#### Material shown:
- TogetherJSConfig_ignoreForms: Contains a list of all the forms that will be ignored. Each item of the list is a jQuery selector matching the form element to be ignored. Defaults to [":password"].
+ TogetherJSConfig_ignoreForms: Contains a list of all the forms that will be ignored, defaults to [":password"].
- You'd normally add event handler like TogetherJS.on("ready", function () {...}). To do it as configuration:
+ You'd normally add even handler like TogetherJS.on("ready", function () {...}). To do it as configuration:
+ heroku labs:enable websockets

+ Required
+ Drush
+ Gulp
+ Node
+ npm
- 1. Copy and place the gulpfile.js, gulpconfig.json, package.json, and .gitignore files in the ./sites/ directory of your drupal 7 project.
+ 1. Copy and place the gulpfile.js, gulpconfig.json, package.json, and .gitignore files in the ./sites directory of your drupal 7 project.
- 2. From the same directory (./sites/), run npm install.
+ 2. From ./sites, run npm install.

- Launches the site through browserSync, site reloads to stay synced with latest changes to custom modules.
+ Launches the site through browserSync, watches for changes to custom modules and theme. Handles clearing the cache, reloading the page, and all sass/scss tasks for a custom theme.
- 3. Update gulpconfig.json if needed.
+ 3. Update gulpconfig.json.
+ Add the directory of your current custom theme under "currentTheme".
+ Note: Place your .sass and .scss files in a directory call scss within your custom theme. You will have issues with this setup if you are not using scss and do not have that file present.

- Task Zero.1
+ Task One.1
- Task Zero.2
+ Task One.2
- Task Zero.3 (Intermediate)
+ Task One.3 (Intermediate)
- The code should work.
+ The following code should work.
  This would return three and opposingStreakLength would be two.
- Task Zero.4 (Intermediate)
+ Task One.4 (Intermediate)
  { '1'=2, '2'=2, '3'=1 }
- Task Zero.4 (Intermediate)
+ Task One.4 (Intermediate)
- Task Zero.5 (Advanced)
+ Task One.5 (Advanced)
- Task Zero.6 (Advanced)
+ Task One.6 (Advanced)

#### Exercise goal:
Each entry above is to be written out exactly.

#### Exercise response:
- TogetherJSConfig_ignoreForms: Contains a list of all the forms that will be ignored. Each item of the list is a jQuery selector matching the form element to be ignored. Defaults to [":password"].
+ TogetherJSConfig_ignoreForms: Contains a list of all the forms that will be ignored, defaults to [":password"].
- You'd normally add event handler like TogetherJS.on("ready", function () {...}). To do it as configuration:
+ You'd normally add even handler like TogetherJS.on("ready", function () {...}). To do it as configuration:
+ heroku labs:enable websockets

+ Required
+ Drush
+ Gulp
+ Node
+ npm
- 1. Copy and place the gulpfile.js, gulpconfig.json, package.json, and .gitignore files in the ./sites/ directory of your drupal 7 project.
+ 1. Copy and place the gulpfile.js, gulpconfig.json, package.json, and .gitignore files in the ./sites directory of your drupal 7 project.
- 2. From the same directory (./sites/), run npm install.
+ 2. From ./sites, run npm install.

- Launches the site through browserSync, site reloads to stay synced with latest changes to custom modules.
+ Launches the site through browserSync, watches for changes to custom modules and theme. Handles clearing the cache, reloading the page, and all sass/scss tasks for a custom theme.
- 3. Update gulpconfig.json if needed.
+ 3. Update gulpconfig.json.
+ Add the directory of your current custom theme under "currentTheme".
+ Note: Place your .sass and .scss files in a directory call scss within your custom theme. You will have issues with this setup if you are not using scss and do not have that file present.

- Task Zero.1
+ Task One.1
- Task Zero.2
+ Task One.2
- Task Zero.3 (Intermediate)
+ Task One.3 (Intermediate)
- The code should work.
+ The following code should work.
  This would return three and opposingStreakLength would be two.
- Task Zero.4 (Intermediate)
+ Task One.4 (Intermediate)
  { '1'=2, '2'=2, '3'=1 }
- Task Zero.4 (Intermediate)
+ Task One.4 (Intermediate)
- Task Zero.5 (Advanced)
+ Task One.5 (Advanced)
- Task Zero.6 (Advanced)
+ Task One.6 (Advanced)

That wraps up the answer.